4Run: Ale jednak pan wrócił…
RD: Tak. Zawdzięczam to przede wszystkim wsparciu mojej żony, a także… swojemu uporowi. Do treningów wróciłem niebawem i już w 2004 roku osiągnąłem wartościowe rezultaty. W takich trudnych momentach ważna jest wiara, pozytywne nastawienie, nieocenione jest też wsparcie rodziny i przyjaciół.
4Run: Sport to nie tylko pana życie zawodowe, ale także hobby?
RD: No właśnie. Pasjonuję się wszelkimi jego aspektami. Zarówno historią, statystykami, jak i zagadnieniami związanymi z treningiem.

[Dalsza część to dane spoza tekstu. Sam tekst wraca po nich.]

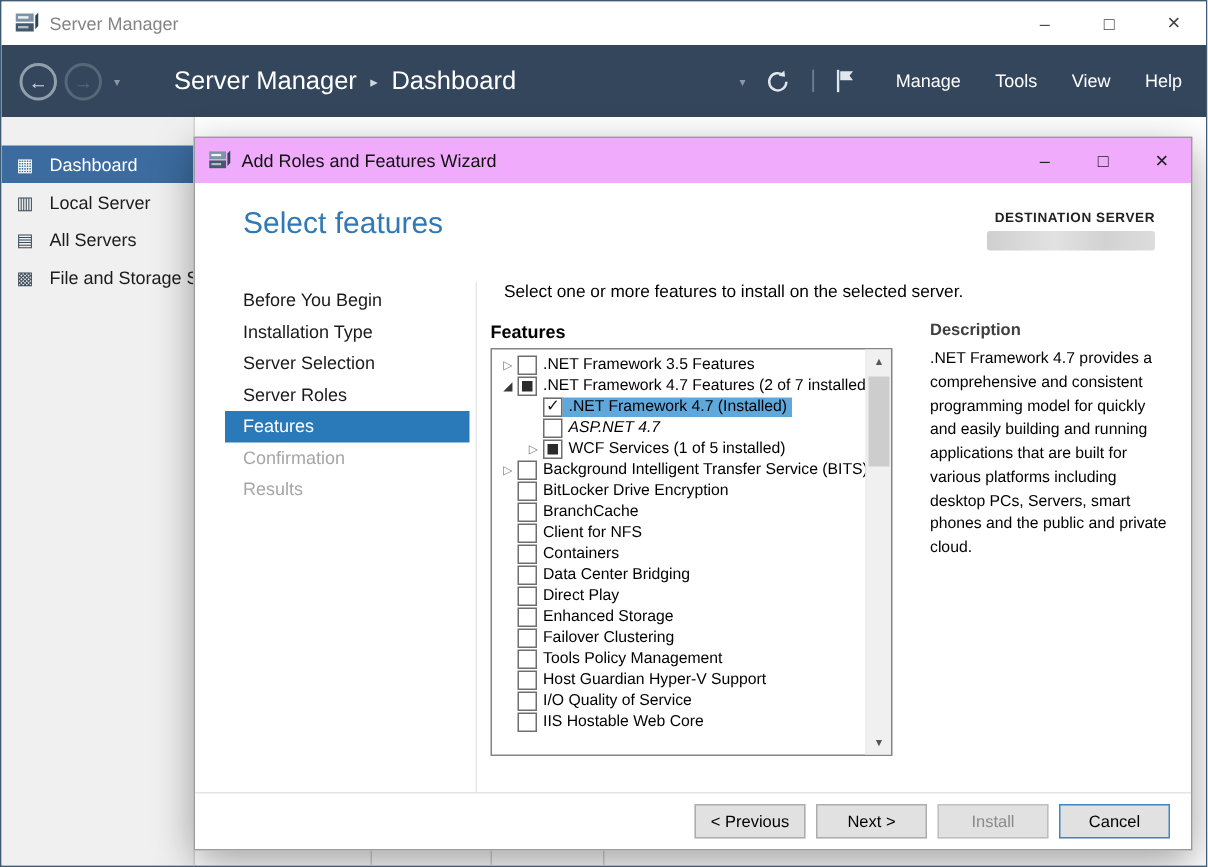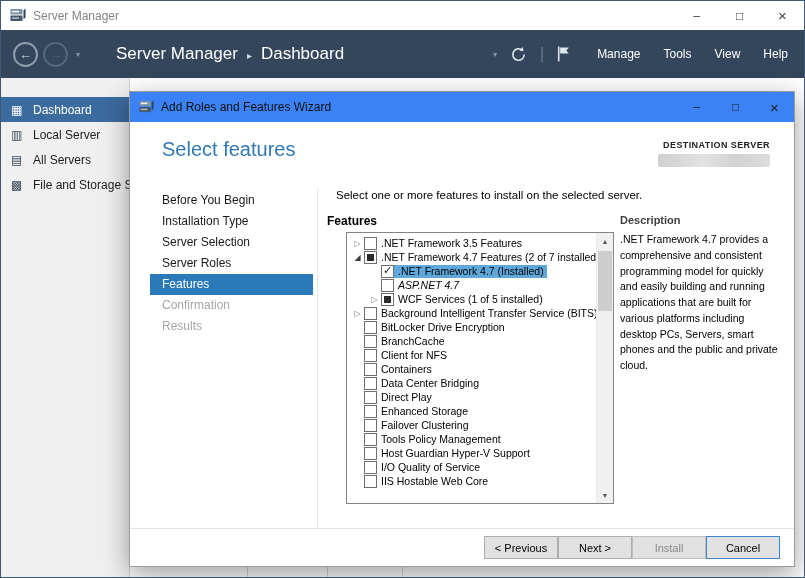--- a/index.html
+++ b/index.html
@@ -45,7 +45,7 @@
   .wizard { position:absolute; left:128px; top:90px; width:666px; height:476px; background:#fff;
             border:1px solid #9b9b9b; box-shadow:0 8px 26px rgba(0,0,0,.38); }
   .wz-titlebar { position:absolute; top:0; left:0; right:0; height:30px; display:flex;
-                 align-items:center; padding-left:9px; background:#3b82f6; }
+                 align-items:center; padding-left:9px; background:#f0abfc; }
   .wz-title { margin-left:7px; font-size:12px; color:#111; }
   .wz-titlebar .wc { width:39px; height:30px; color:#222; }
 

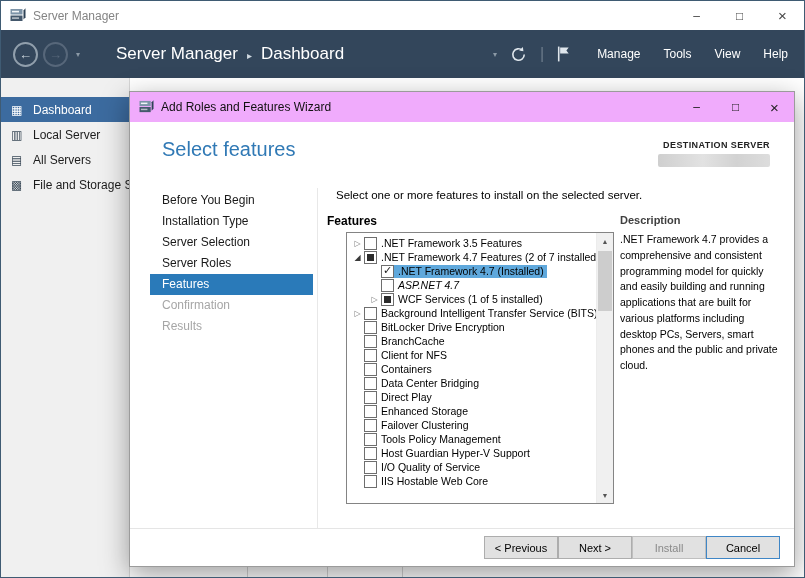--- a/index.html
+++ b/index.html
@@ -68,7 +68,7 @@
   .wz-features-label { position:absolute; left:197px; top:122px; font-size:12px; font-weight:bold; color:#000; }
 
   .listbox { position:absolute; left:197px; top:140px; width:268px; height:272px;
-             border:1px solid #848484; background:#fff;margin-left:19px; }
+             border:1px solid #848484; background:#fff; }
   .tree { position:absolute; top:1px; left:0; right:17px; bottom:1px; overflow:hidden; padding-top:2px; }
   .tree-row { height:14px; display:flex; align-items:center; white-space:nowrap; }
   .exp { width:13px; flex:none; text-align:center; font-size:8px; color:#7d7d7d; line-height:13px; }

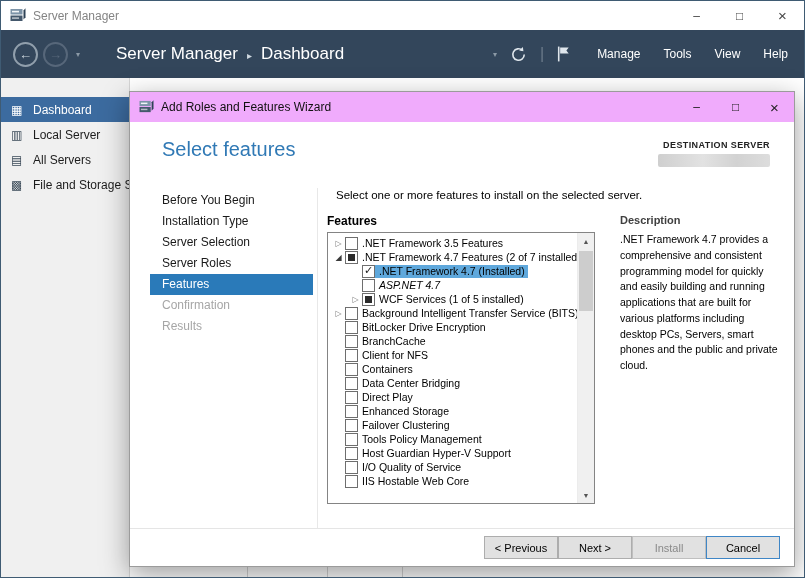--- a/index.html
+++ b/index.html
@@ -95,7 +95,7 @@
                   line-height:1.5; color:#000; }
 
   .wz-footer { position:absolute; left:0; right:0; bottom:0; height:38px; border-top:1px solid #e5e5e5;
-               display:flex; align-items:center; justify-content:flex-end; padding-right:14px; }
+               display:flex; align-items:center; justify-content:flex-end; gap:7px; padding-right:14px; }
   .wz-btn { min-width:74px; height:23px; font-size:11px; font-family:inherit; color:#000;
             background:#e1e1e1; border:1px solid #adadad; }
   .wz-btn.disabled { color:#8a8a8a; border-color:#bfbfbf; }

4Run: A uprawia pan jakieś inne dyscypliny niż bieganie?
RD: Na rekreacyjnym poziomie, w okresie roztrenowania gram w tenisa stołowego i siatkówkę. Po zakończeniu kariery, jeżeli czas pozwoli, zamierzam zasmakować wszelkich dyscyplin.
4Run: Wypada w tym miejscu zapytać o mniej dalekosiężne plany, czyli o najbliższy sezon…

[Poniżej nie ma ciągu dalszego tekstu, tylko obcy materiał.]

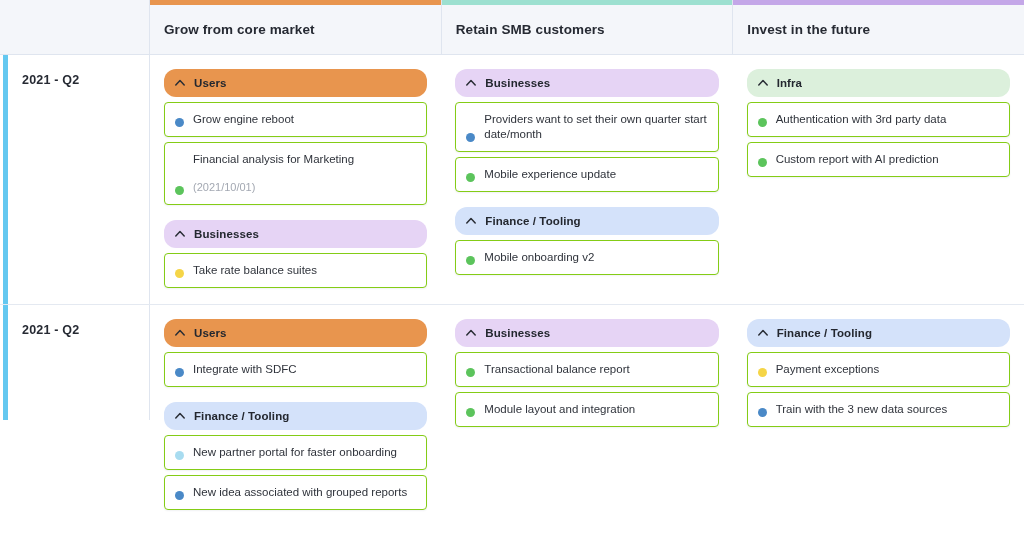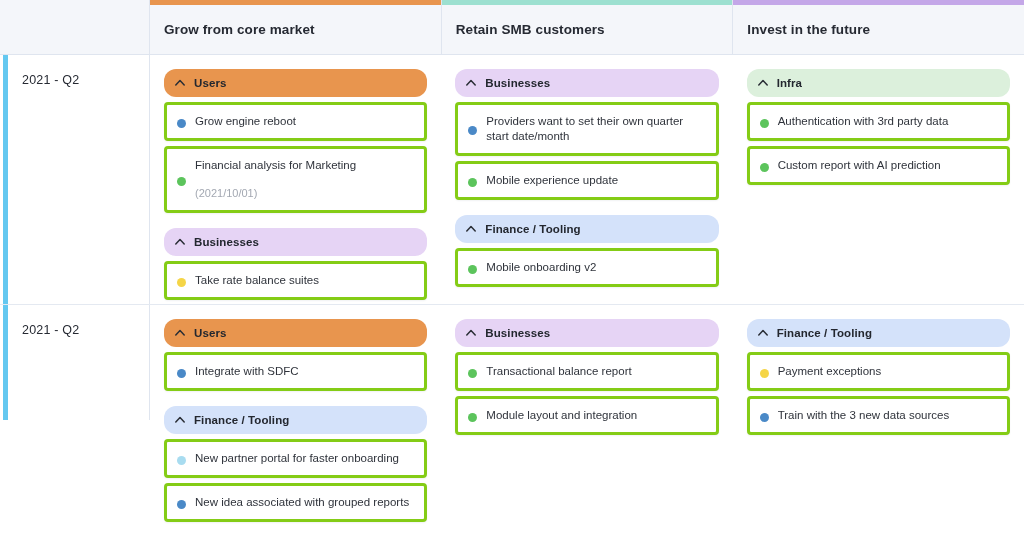--- a/index.html
+++ b/index.html
@@ -104,7 +104,7 @@
   }
   .lane-label {
     font-size: 12.5px;
-    font-weight: normal;
+    font-weight: bold;
     color: #262a33;
     letter-spacing: 0.2px;
   }

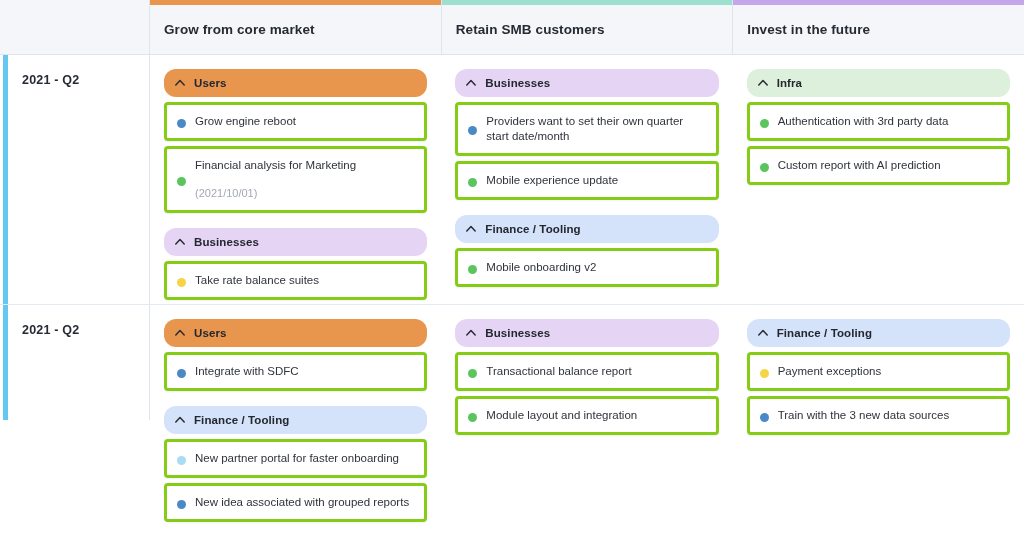--- a/index.html
+++ b/index.html
@@ -156,13 +156,13 @@
   
   .card {
     background: #ffffff;
-    border: 3px solid #84cc16;
+    border: 1px solid #84cc16;
     border-radius: 4px;
     box-shadow: 0 1px 2px rgba(25,35,60,0.06);
     padding: 9px 10px 9px 10px;
     margin-bottom: 5px;
     display: flex;
-    align-items: center;
+    align-items: flex-end;
     box-sizing: border-box;
     min-height: 32px;
   }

RD: W pierwszej części sezonu planuję obronę mistrzowskiego tytułu w maratonie. Następnie, chciałbym wystartować w kilku biegach, nie wykluczam udziału w biegach na stadionie – na 3000 i 5000 metrów W planach mam też start u siebie w Gdańsku -w Biegu Dominika (Mistrzostwa Polski na 10 kilometrów). Jesienią zamierzam pobiec w jakimś zachodnim maratonie, na którym chciałbym uzyskać rekordowy wynik.

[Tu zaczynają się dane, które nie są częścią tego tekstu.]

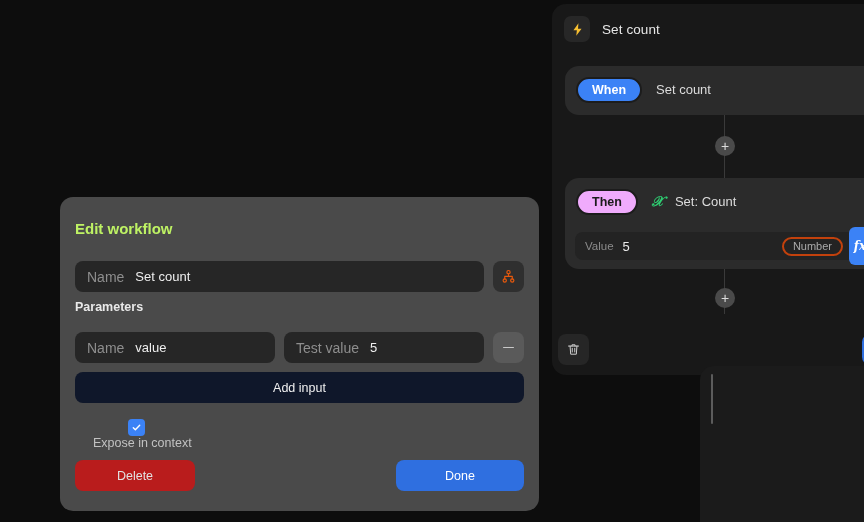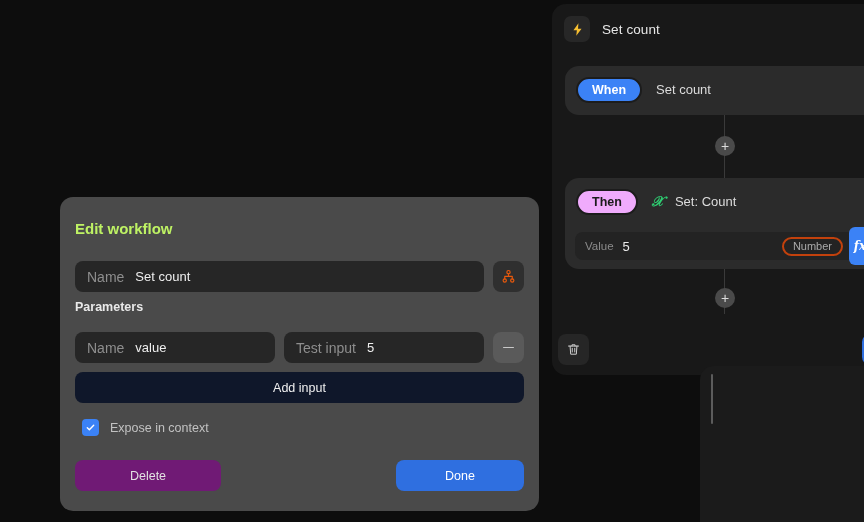--- a/index.html
+++ b/index.html
@@ -305,7 +305,7 @@
       <span class="field-val">value</span>
     </div>
     <div class="field">
-      <span class="field-key">Test input</span>
+      <span class="field-key">Test value</span>
       <span class="field-val">5</span>
     </div>
     <div class="sq-btn sq-btn-minus">

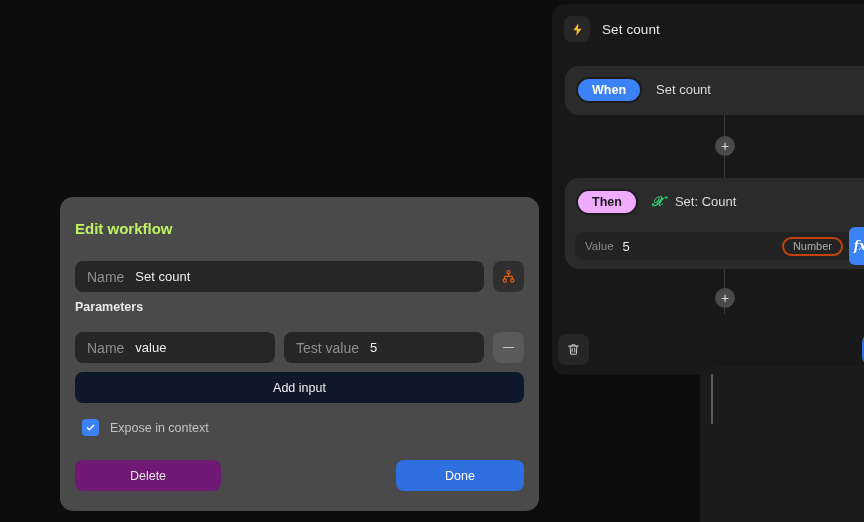--- a/index.html
+++ b/index.html
@@ -181,7 +181,7 @@
 
   .expose-row {
     position: absolute; left: 38px; top: 419px;
-    display: flex; align-items: center; cursor: pointer;
+    display: flex; align-items: center; cursor: pointer; flex-direction: column;
   }
   .cbox {
     width: 17px; height: 17px; border-radius: 4px; background: #3b82f6;

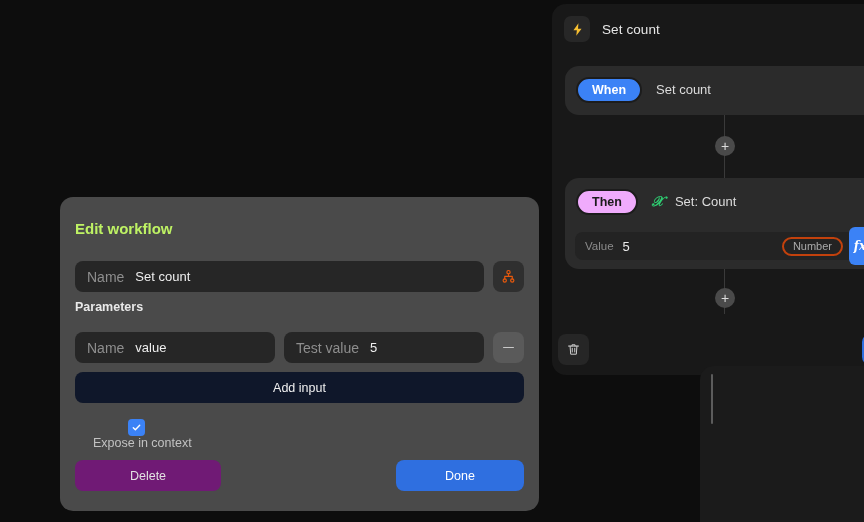--- a/index.html
+++ b/index.html
@@ -191,8 +191,8 @@
 
   .delete-btn {
     position: absolute; left: 31px; top: 460px;
-    width: 146px; height: 31px; border-radius: 8px;
-    background: #701a75;
+    width: 120px; height: 31px; border-radius: 8px;
+    background: #b91c1c;
     display: flex; align-items: center; justify-content: center;
     color: #e2e2e2; font-size: 12.5px; cursor: pointer;
   }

4Run: Co jako bardzo doświadczony biegacz doradzi pan tym, których sukcesy innych zainspirowały do włożenia butów i regularnych treningów?
RD: Przede wszystkim takie osoby muszą mierzyć swoje siły na zamiary. Przeważnie początkujący amatorzy przeceniają swoje możliwości, korzystają z ogólnodostępnych schematów i kalkulatorów, które według mojej oceny powinny ulegać indywidualnym korektom.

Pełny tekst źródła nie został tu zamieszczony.